Difference listings
*-*-*

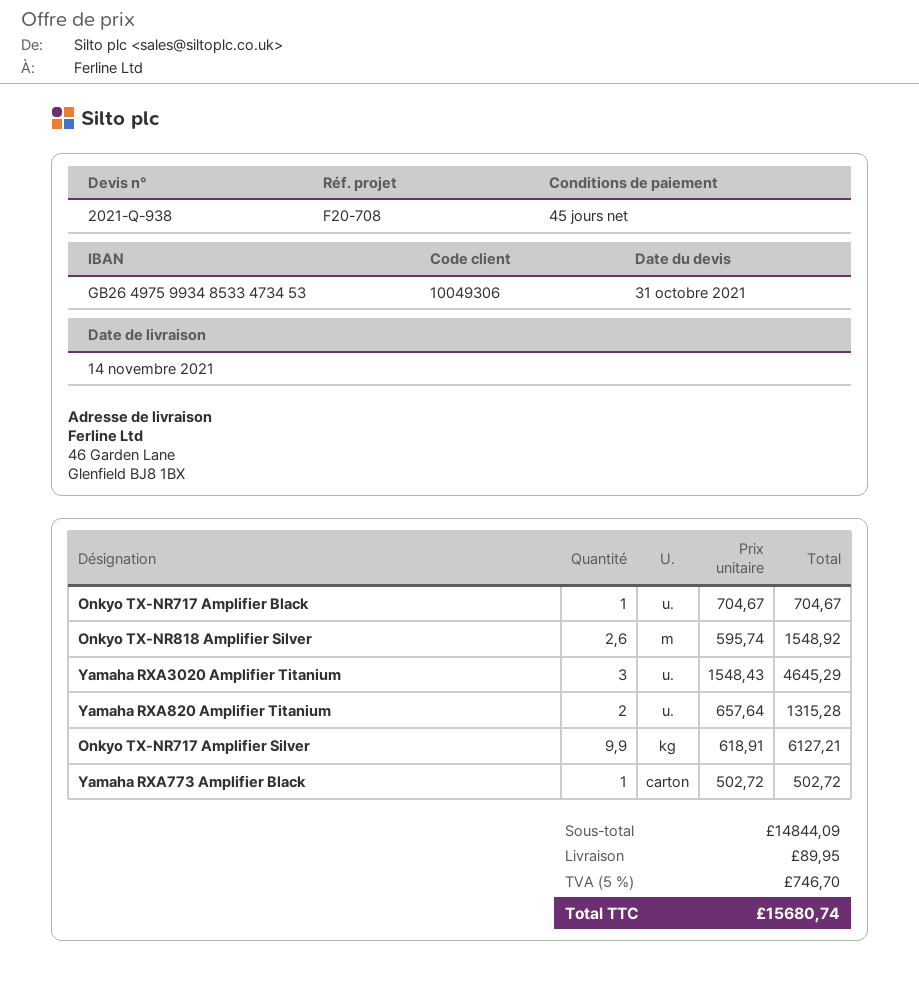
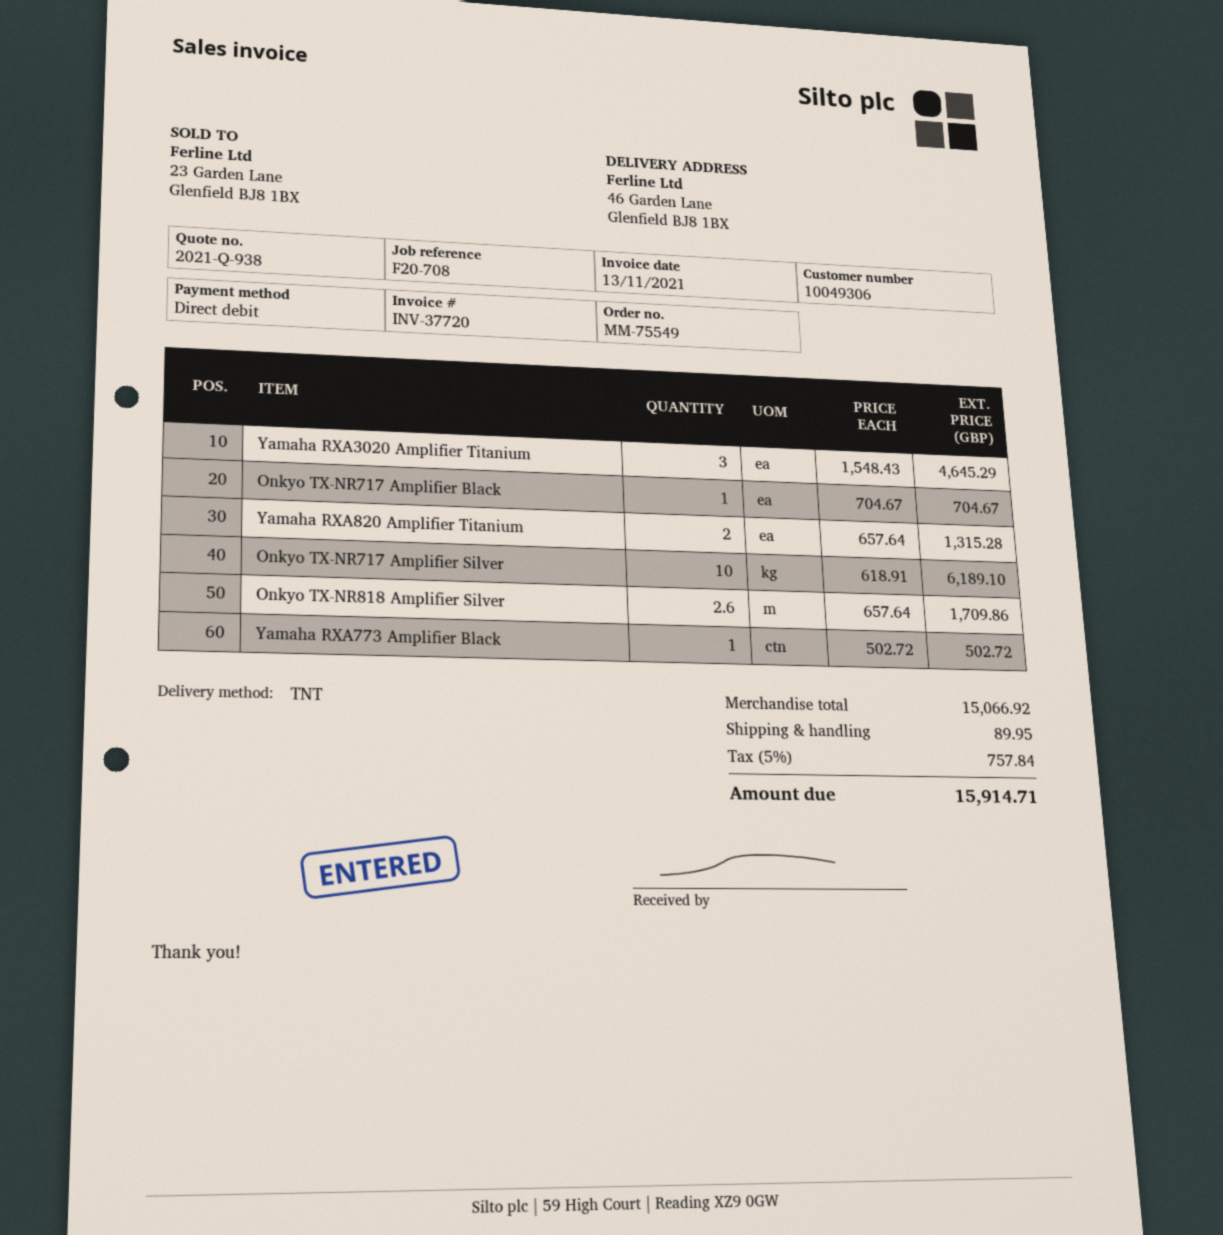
Onkyo TX-NR818 Amplifier Silver: 2.6 x 595.74 = 1548.92 -> 2.6 x 657.64 = 1709.86
Onkyo TX-NR717 Amplifier Silver: 9.9 x 618.91 = 6127.21 -> 10 x 618.91 = 6189.10
subtotal: 14844.09 -> 15066.92
tax: 5% = 746.70 -> 5% = 757.84
total: 15680.74 -> 15914.71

*-*-*

_Your task_
All of the data must be repeated exactly, except for the pictures.

_Exercise response_
Onkyo TX-NR818 Amplifier Silver: 2.6 x 595.74 = 1548.92 -> 2.6 x 657.64 = 1709.86
Onkyo TX-NR717 Amplifier Silver: 9.9 x 618.91 = 6127.21 -> 10 x 618.91 = 6189.10
subtotal: 14844.09 -> 15066.92
tax: 5% = 746.70 -> 5% = 757.84
total: 15680.74 -> 15914.71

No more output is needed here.